The design contained a large swale element that runs through and connects both sides of the front yard.  In addition, we incorporated a berm element to add depth and texture to the overall design.  Both swales are meant to be working elements and required work to tie them in with our drains.  During rains, gutter and driveway runoff is directed to pop-up drains that were tied in to the swales.  This will prevent excess water from entering the storm drains as runoff, and help recharge the soil with water so that the native plants can survive the summer months.  Think of the swales like a battery -- they charge up the ground with water so that the plants can pull from it during times of high demand.  Using a pick axe we began the process of digging through the hard sun baked soil to build the swales.  We used the excavated soil to build berm elements.  It is worth mentioning that we called 811 prior to digging to have the utilities marked. 

We used a long bright orange extension cord to lay out the size and shape of the swales prior to digging.  You can also use a water hose for this.  I find this important as it will help you establish an interesting and organic shape for your landscape elements.

It is also worth mentioning that we pulled in a 12v DC low voltage cable to run future landscape lighting.  We also plumbed the yard with water for any future landscaping irrigation needs.  We expect that we are not going to add irrigation because we are working towards a landscape that requires watering on 30 day intervals or less.  We still decided to plumb water to the area in case it is needed at some point in the future.

Once the swales and berms were established, we installed garden edging and selected landscape materials.  We decided to use the following landscape materials: decomposed granite (DG), river rock (both small & large), bark mulch, and a dessert tan landscape rock.  We will also use a number of small boulder rocks to add visual interest.  We used a landscape edging made of carbon steel that will rust and disappear as a natural element into the landscape.

One of the biggest challenges with a lawn2garden conversion is how to get rid of the grass.  We decided to use cardboard over the existing grass with both landscape rock or bark mulch over the top.  The cardboard will kill the grass off underneath and it will compost into the soil.  We determined this was the easiest and cheapest method for our project.  We had been saving cardboard boxes for a good 6 months for this purpose.  We supplemented our cardboard supply with a number of cheap moving boxes we picked up at Home Depot.

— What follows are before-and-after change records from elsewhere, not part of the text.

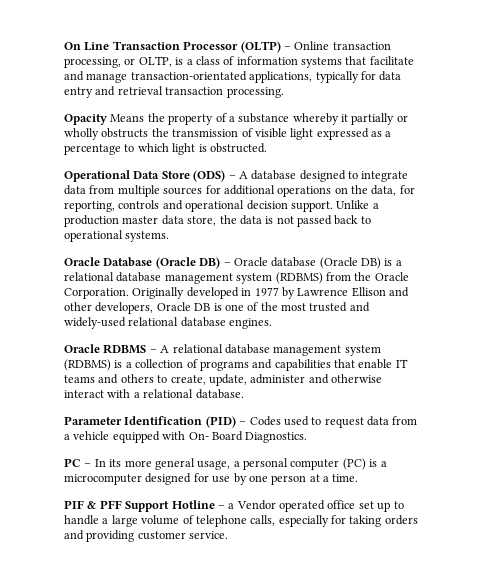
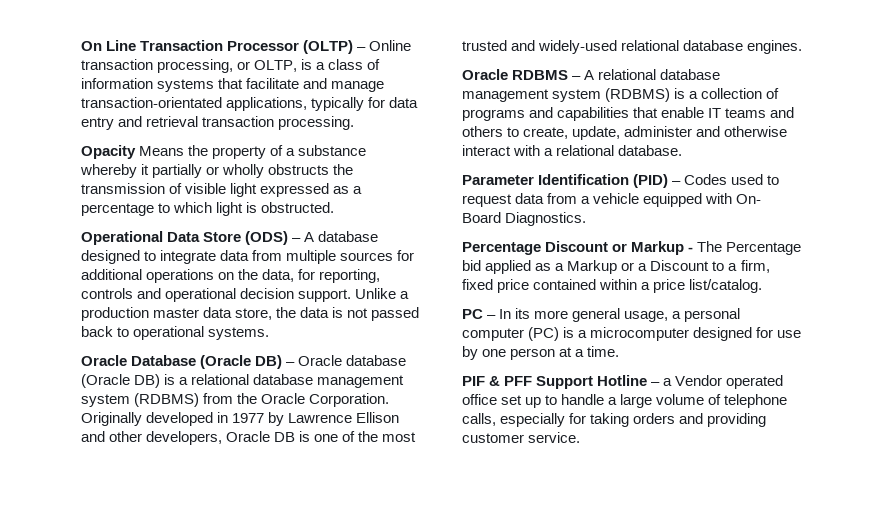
+ Percentage Discount or Markup - The Percentage bid applied as a Markup or a Discount to a firm, fixed price contained within a price list/catalog.

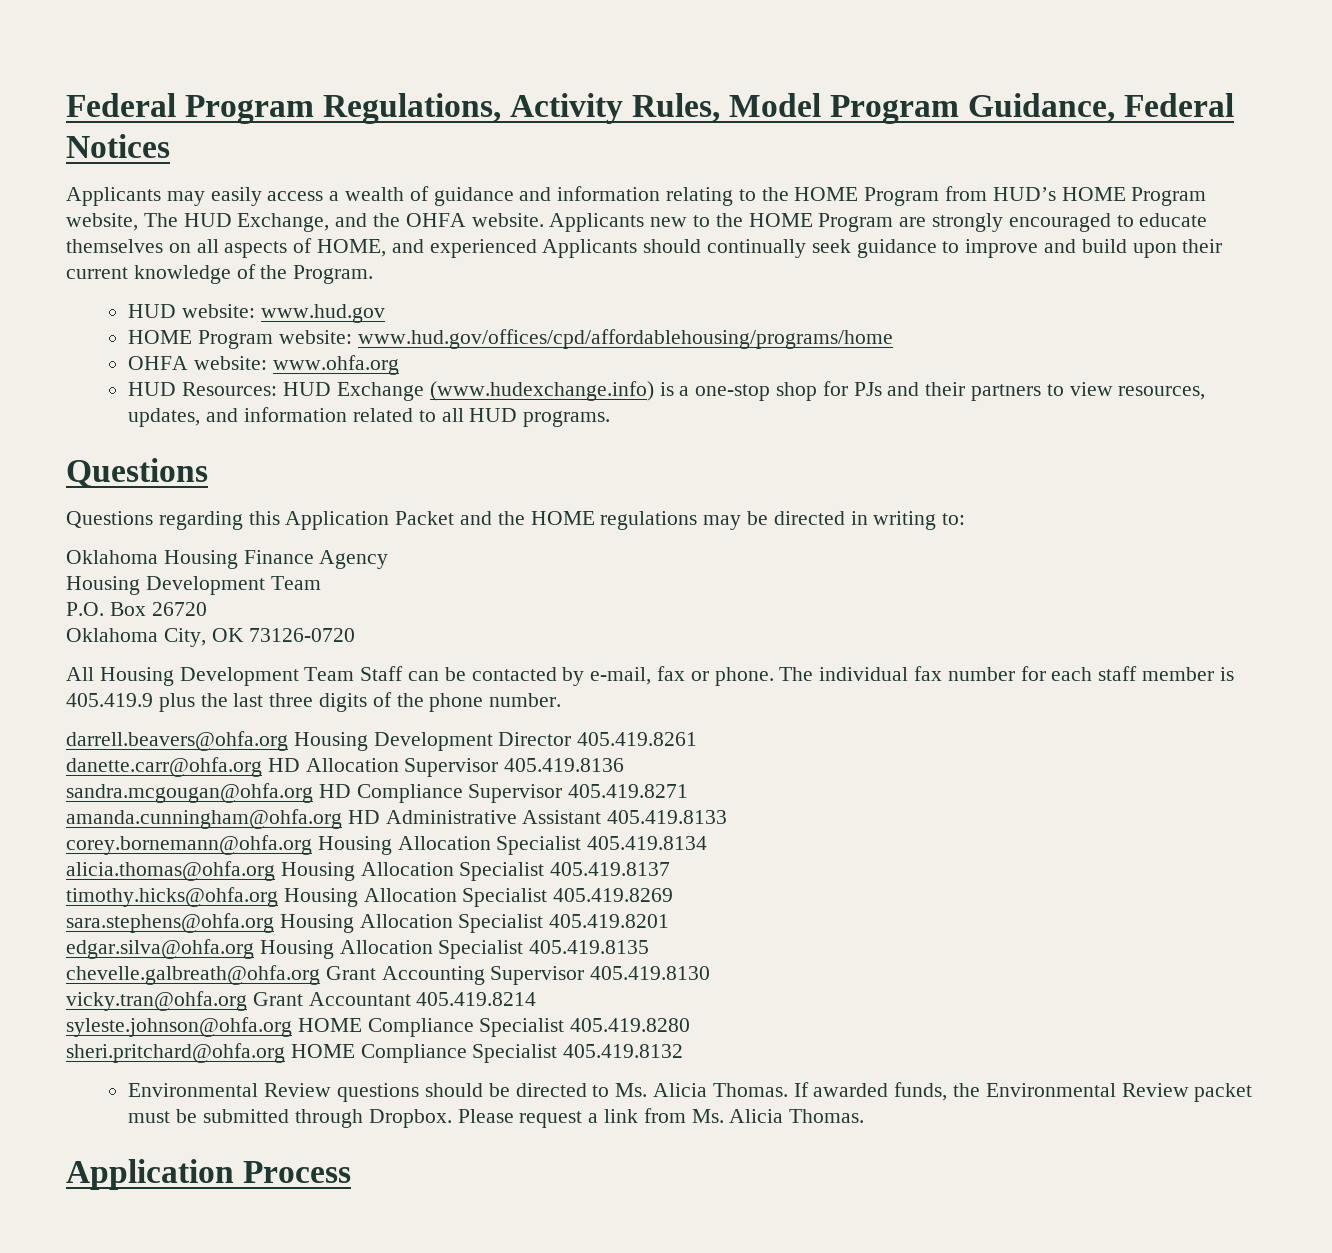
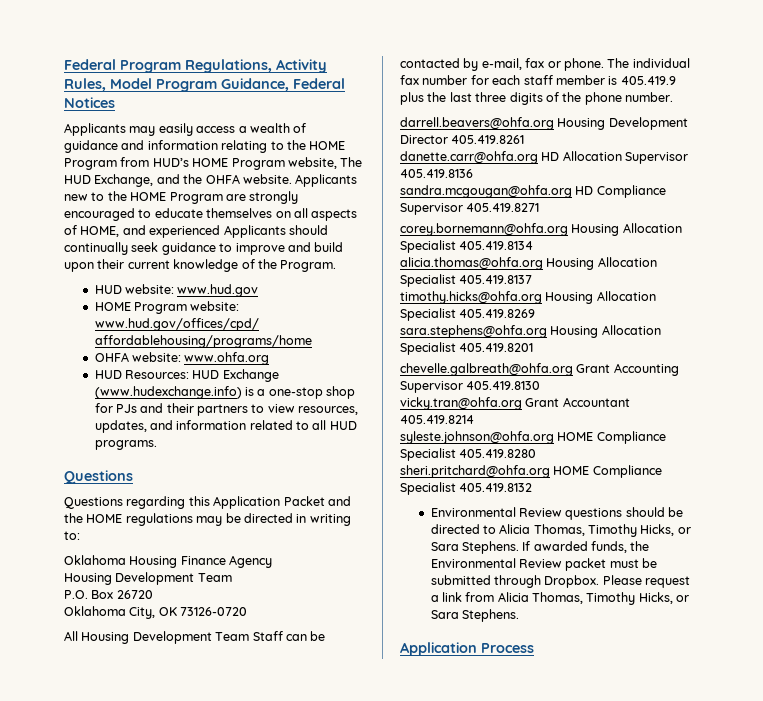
- amanda.cunningham@ohfa.org HD Administrative Assistant 405.419.8133
- edgar.silva@ohfa.org Housing Allocation Specialist 405.419.8135
- Environmental Review questions should be directed to Ms. Alicia Thomas.
+ Environmental Review questions should be directed to Alicia Thomas, Timothy Hicks, or Sara Stephens.
- Please request a link from Ms. Alicia Thomas.
+ Please request a link from Alicia Thomas, Timothy Hicks, or Sara Stephens.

For the swales, we lined them with landscaping fabric prior to pouring in the rock.  Pulling weeds out of rock is not a fun process and we decided that landscape fabric was the way to go for this area.  However, we only used the landscape fabric in as few places as possible because we want the native plants to be able to spread and develop root systems without being impeded.



We are extremely happy with the results.  The berms adds a lot of visual interest and texture.  We are excited about the swales and think they are both visually interesting and useful to capture rain water.  The fence adds a beautiful design element that defines the space and harmonizes with the style of the house.  

We are excited to begin planting.  Earlier this week we reviewed our plant selections and will be making some changes.  We found that the design on paper isn't an exact match to the physical space and therefore needs some minor tweaks.  Be sure to allow yourself enough flexibility to evaluate your plan along the way.  Seeing is believing and designs are meant to evolve.  We expect to start planting in October and will post updates as that progresses.

From a timing perspective we have spent approximately 20 hours on our DIY front yard conversion.  From a financial perspective, we have spent somewhere in the neighborhood of $700 on fencing materials and hardscaping supplies.  Most all landscape supplies were purchased at our local Lowes. 

It is all working!  We've had so many people stop by wondering what we're doing and asking questions.  We’re doing Lawn2Garden of course!  Amazing to see so many people interested, and we hope our project can act as inspiration for others considering similar projects.  Save water and beautify all at the same time!